And of course where half our now deliberately twisted words for things come from. :)

Hope things settle and your meds stay in you for proper time.
baratron From: baratron Date: 30th March 2010 20:57 (UTC) (Link)
Sure - Richard and I can both parse sentences that involve "getting the thingy from the place" fairly well if a noun drops out in the middle. But a certain amount of context is needed in order to interpret metasyntactic variables, and by the time you're onto your third one in a single sentence, it's likely that the listener might be confused. Especially when all you know is that the other person wants you to bring them SOME OBJECT from SOMEWHERE in THE UNIVERSE :D
From: ext_221050 Date: 27th March 2010 03:34 (UTC) (Link)
Aphasia! That's the word! Thank you.

Toured the facilities of the shiny new next-3-years-of-schooling today (we had some slack to pick up and some red tape to cut), and met the head of a related but different department over lunch.

"I'm transferring in to the electrical program" came out as "I'm transfurblrublrl... blurrg, words!!" and shot veryfineredwine a "help me I forgot how to speak" glance. She was unfortunately in the midst of chewing a bite of food, so I quaffed a drink of water and eventually got it out.

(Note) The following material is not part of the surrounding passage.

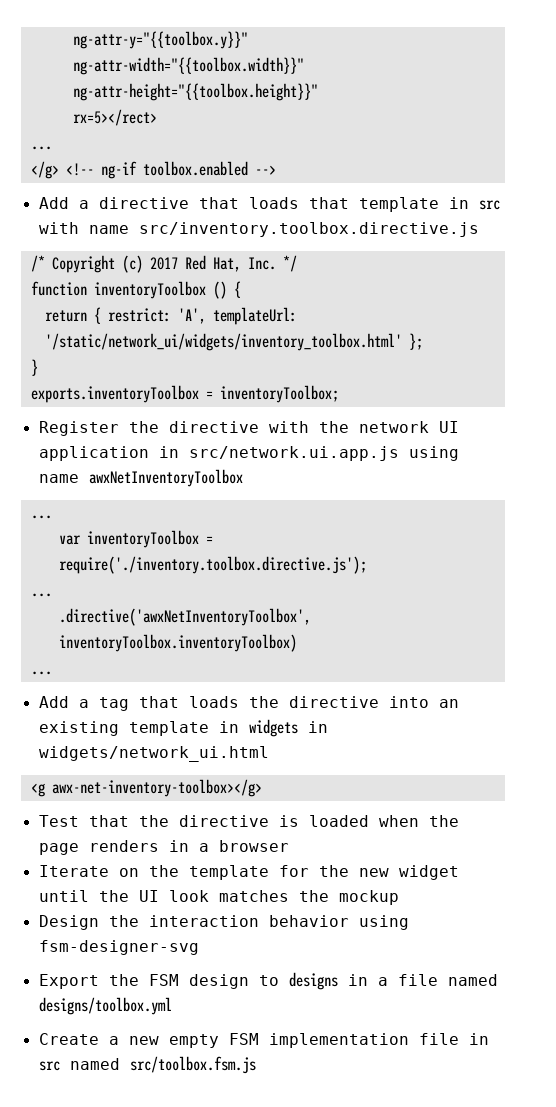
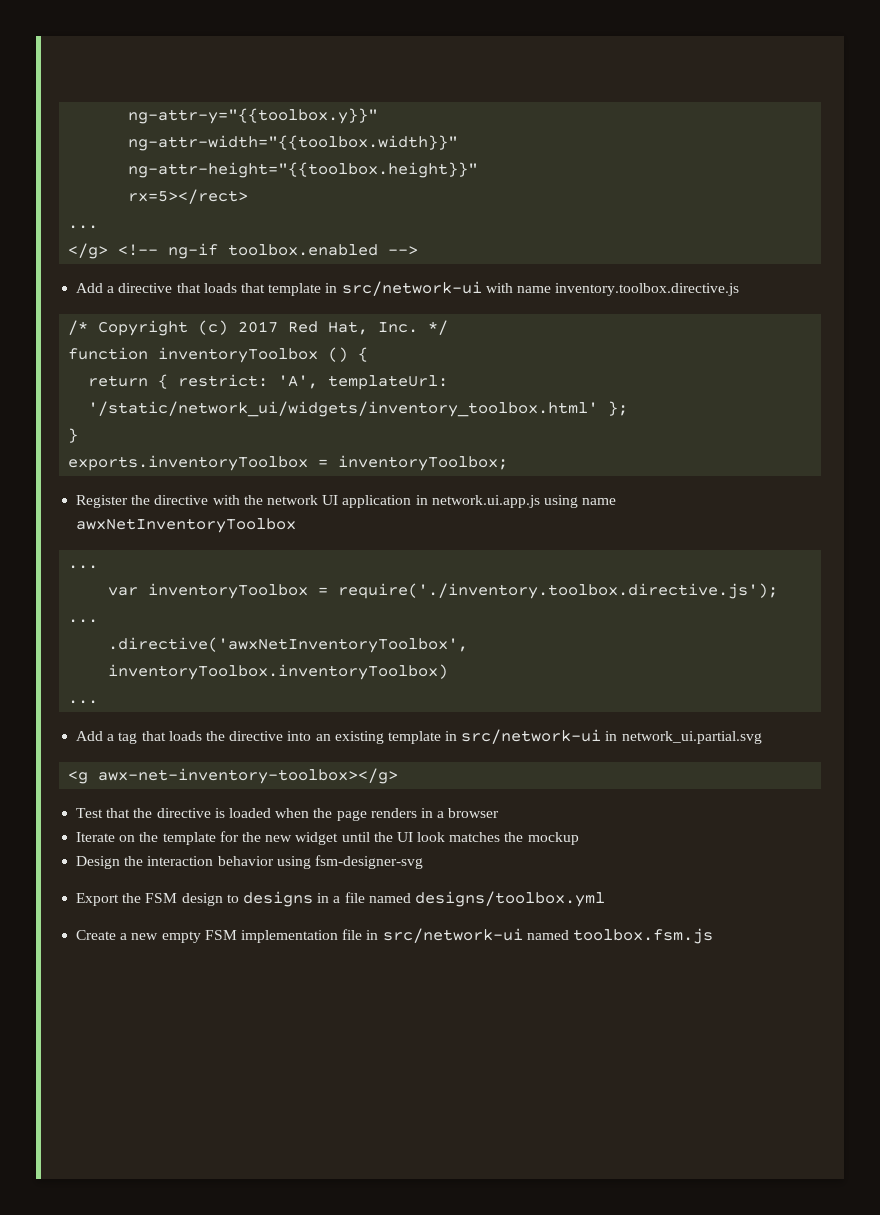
[478,200,500,210] src -> [341,281,482,296] src/network-ui
[138,222,479,237] src/inventory.toolbox.directive.js -> [555,283,740,296] inventory.toolbox.directive.js
[188,446,399,461] src/network.ui.app.js -> [431,495,540,508] network.ui.app.js
[248,719,328,737] [38,746,269,762] widgets in widgets/network_ui.html -> [461,729,762,744] src/network-ui in network_ui.partial.svg
[38,1056,256,1074] src named src/toolbox.fsm.js -> [382,928,713,944] src/network-ui named toolbox.fsm.js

But still, that happens way too often. One of the myriad reasons why I Hate the Telephone.
From: ext_221050 Date: 27th March 2010 03:36 (UTC) (Link)
Oh my, now it's spreading to my typing.

s/and shot/so I shot/

(I'm so tired I can't even find the "edit" button)
baratron From: baratron Date: 30th March 2010 20:54 (UTC) (Link)
There's different types of aphasia, too. The one that I suffer from is dysnomic, which is when words fall out of your head just as you need to say them. In other contexts I know the word perfectly well, but it falls out during speech.

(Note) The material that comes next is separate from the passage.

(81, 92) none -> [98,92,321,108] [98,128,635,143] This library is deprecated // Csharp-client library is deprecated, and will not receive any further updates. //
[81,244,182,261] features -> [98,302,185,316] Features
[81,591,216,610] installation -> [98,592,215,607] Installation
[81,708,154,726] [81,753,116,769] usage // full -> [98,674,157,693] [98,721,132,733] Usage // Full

It only seems to be nouns that are affected for me. Clearly depression and/or my medication greatly affects the part of the brain that processes nouns, while leaving verbs and, to some extent adjectives, untouched. It's interesting how when "tomato" and "juice" and even "fruit" had fallen out of my head, I still knew "red".

My brain will also substitute near-synonyms without my even noticing, like "fence" or "hedge" for "wall", or "door" for "window". And phrases like "turn off the light" and "shut the window" get muddled together, so I might ask someone to "shut the light" or "turn off the window". This tends to be the only way that verbs get affected, though.
nitoda From: nitoda Date: 27th March 2010 09:52 (UTC) (Link)
Hope your gut settles soon!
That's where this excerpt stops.